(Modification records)
════

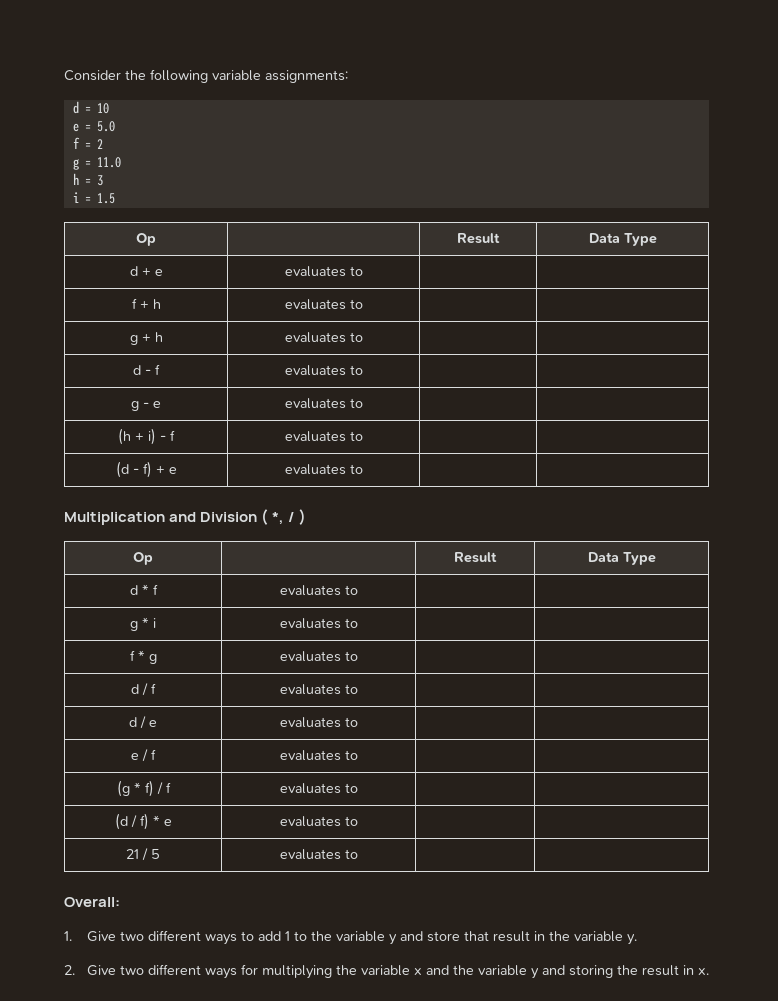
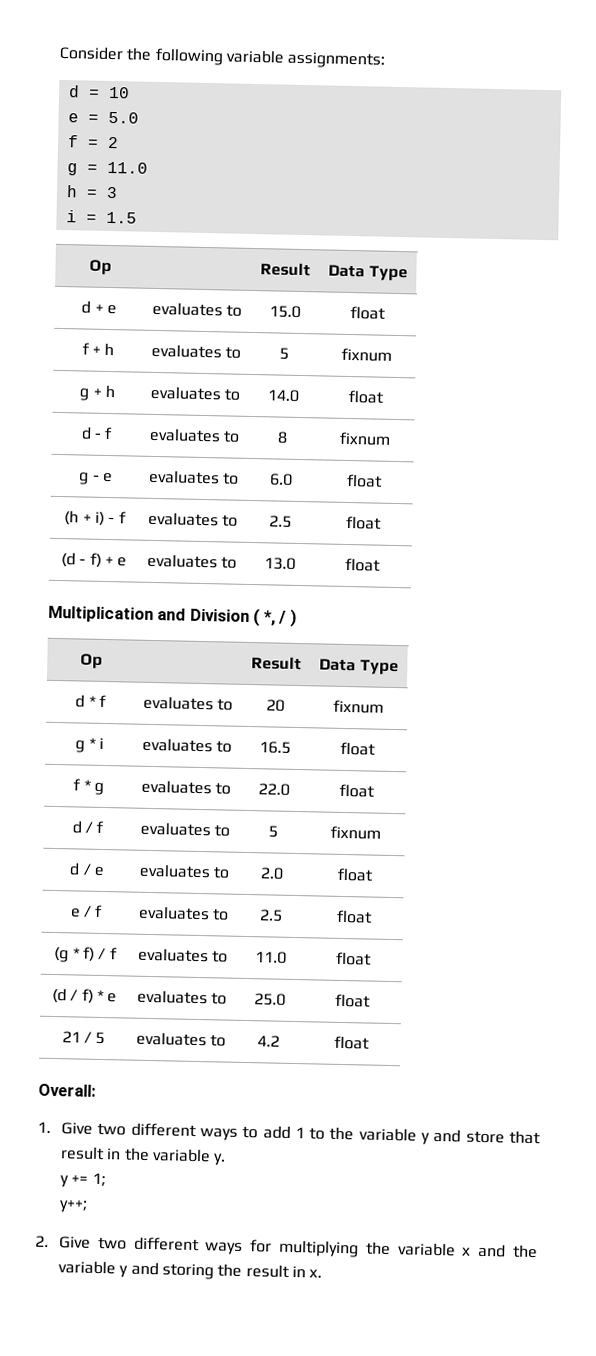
- d + e | evaluates to | |
+ d + e | evaluates to | 15.0 | float
- f + h | evaluates to | |
+ f + h | evaluates to | 5 | fixnum
- g + h | evaluates to | |
+ g + h | evaluates to | 14.0 | float
- d - f | evaluates to | |
+ d - f | evaluates to | 8 | fixnum
- g - e | evaluates to | |
+ g - e | evaluates to | 6.0 | float
- (h + i) - f | evaluates to | |
+ (h + i) - f | evaluates to | 2.5 | float
- (d - f) + e | evaluates to | |
+ (d - f) + e | evaluates to | 13.0 | float
- d * f | evaluates to | |
+ d * f | evaluates to | 20 | fixnum
- g * i | evaluates to | |
+ g * i | evaluates to | 16.5 | float
- f * g | evaluates to | |
+ f * g | evaluates to | 22.0 | float
- d / f | evaluates to | |
+ d / f | evaluates to | 5 | fixnum
- d / e | evaluates to | |
+ d / e | evaluates to | 2.0 | float
- e / f | evaluates to | |
+ e / f | evaluates to | 2.5 | float
- (g * f) / f | evaluates to | |
+ (g * f) / f | evaluates to | 11.0 | float
- (d / f) * e | evaluates to | |
+ (d / f) * e | evaluates to | 25.0 | float
- 21 / 5 | evaluates to | |
+ 21 / 5 | evaluates to | 4.2 | float
+ y += 1;
+ y++;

════

• [EXERCISE INSTRUCTIONS]
How many of the lines in the data above carry the word "fixnum"? Say the number and nothing else.

• [OUTPUT OF THE TASK]
4